Outside of Mawingu, Microsoft 4Afrika has 14 other TV white spaces pilots running in six countries across Africa, including Namibia, Tanzania, South Africa, Ghana and Botswana.
Namibia is home to the largest TV white spaces pilot. Covering 62km x 152km, it connects 28 schools and 24,000 students. In Ghana, over 10,000 students at Koforidua University are accessing data bundles for less than two Ghana cedi per day. And in Botswana, three hospitals and five clinics are bringing specialised telemedicine services to over 3,000 patients. Many of these patients are women, receiving access to maternal care for the first time.
“With this technology, I had access to a specialist. She caught my cancer early and managed it properly,” says one patient at Athlone Hospital, who was diagnosed and treated remotely. “I will now live to see my children grow up. I feel excited to be a part of this project. Women like me would not receive care if it weren’t for this technology. I am thankful”.
Expanding access to the internet
Microsoft 4Afrika has plans to expand and commercialise each of its TV white spaces projects, ensuring more people can affordably access the internet.

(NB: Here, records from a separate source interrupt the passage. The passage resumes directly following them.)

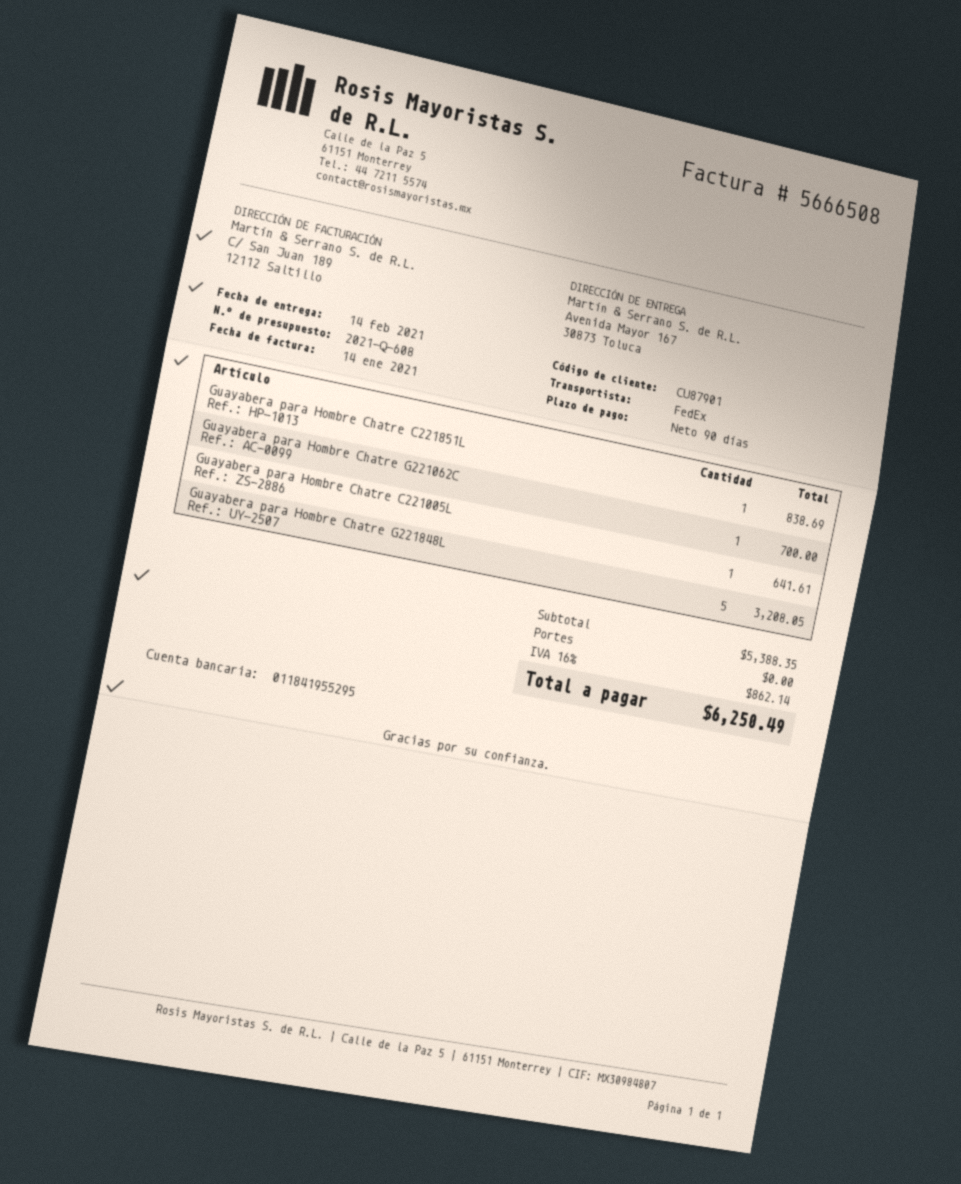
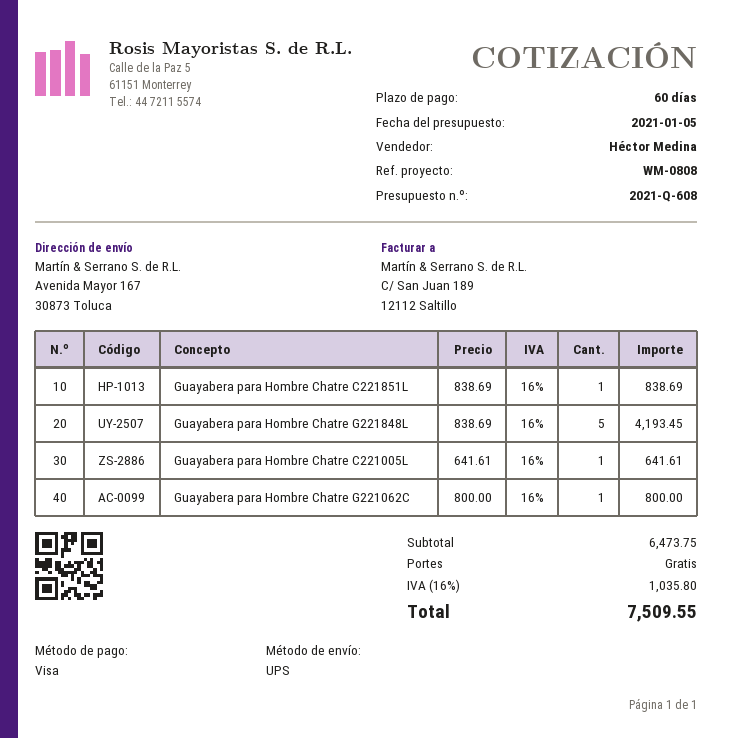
payment terms: 90 days -> 60 days
shipping method: FedEx -> UPS
Guayabera para Hombre Chatre G221062C: 1 for 700.00 -> 1 for 800.00
Guayabera para Hombre Chatre G221848L: 5 for 3208.05 -> 5 for 4193.45
subtotal: 5388.35 -> 6473.75
tax: 16% = 862.14 -> 16% = 1035.80
total: 6250.49 -> 7509.55

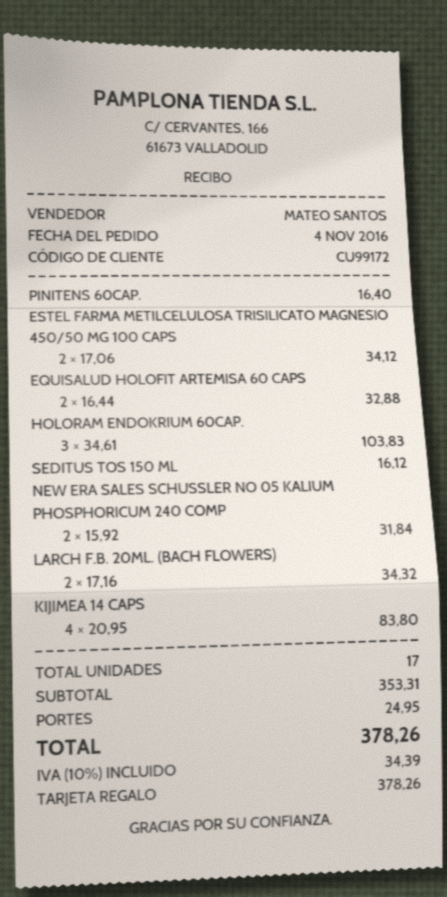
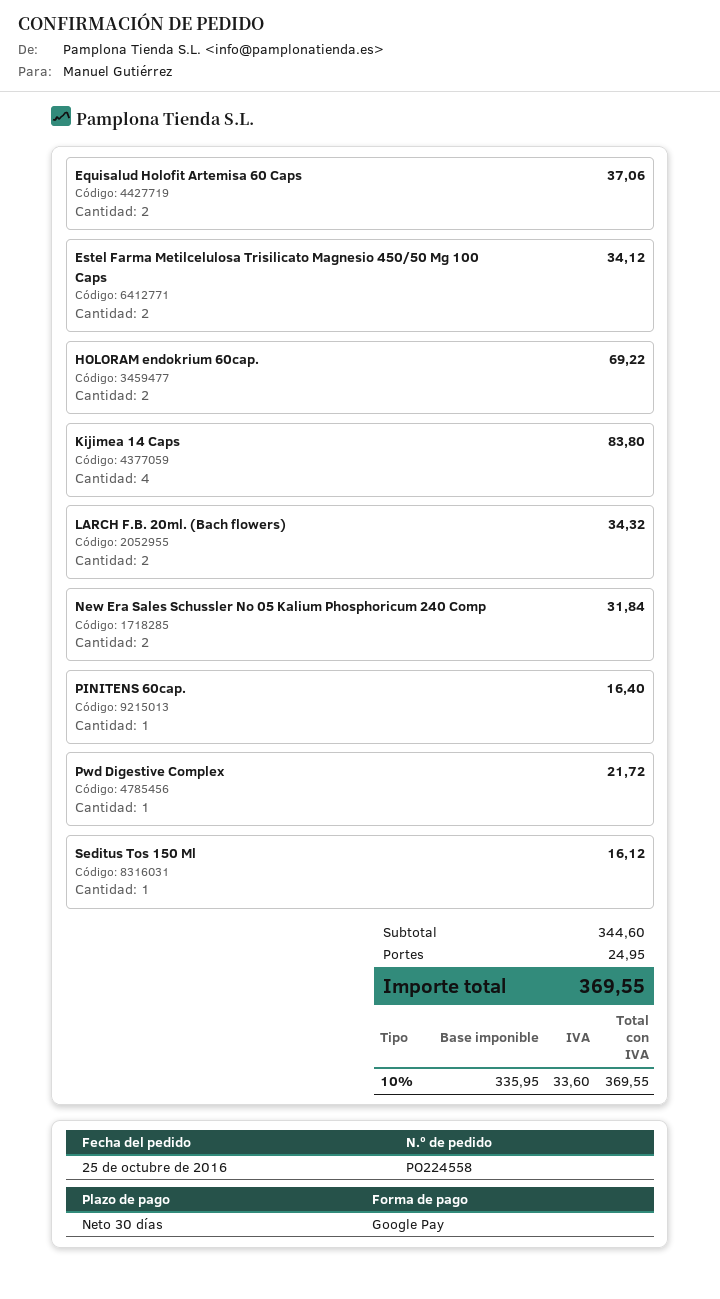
order date: 2016-11-04 -> 2016-10-25
payment method: gift card -> Google Pay
EQUISALUD HOLOFIT ARTEMISA 60 CAPS: 2 for 32.88 -> 2 for 37.06
HOLORAM ENDOKRIUM 60CAP.: 3 for 103.83 -> 2 for 69.22
Pwd Digestive Complex: none -> 1 for 21.72
subtotal: 353.31 -> 344.60
tax: 10% = 34.39 -> 10% = 33.60
total: 378.26 -> 369.55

“Through these pilots, we’ve demonstrated how new technologies, business models and regulatory approaches expand internet access and support public policy goals around education, healthcare, e-government and other priorities,” says Amrote Abdella, Regional Director of Microsoft 4Afrika. “This in turn motivates governments to adopt more regulations opening up access to TV white spaces frequencies.”
Through its global Affordable Access Initiative, Microsoft is also investing in other organisations who are using last-mile access technology, off-grid renewable energy solutions and alternative payment mechanisms to improve connectivity. To date, 11 African organisations have received grants.
“We are not here to be a connectivity provider, but rather a connectivity enabler,” adds Amrote.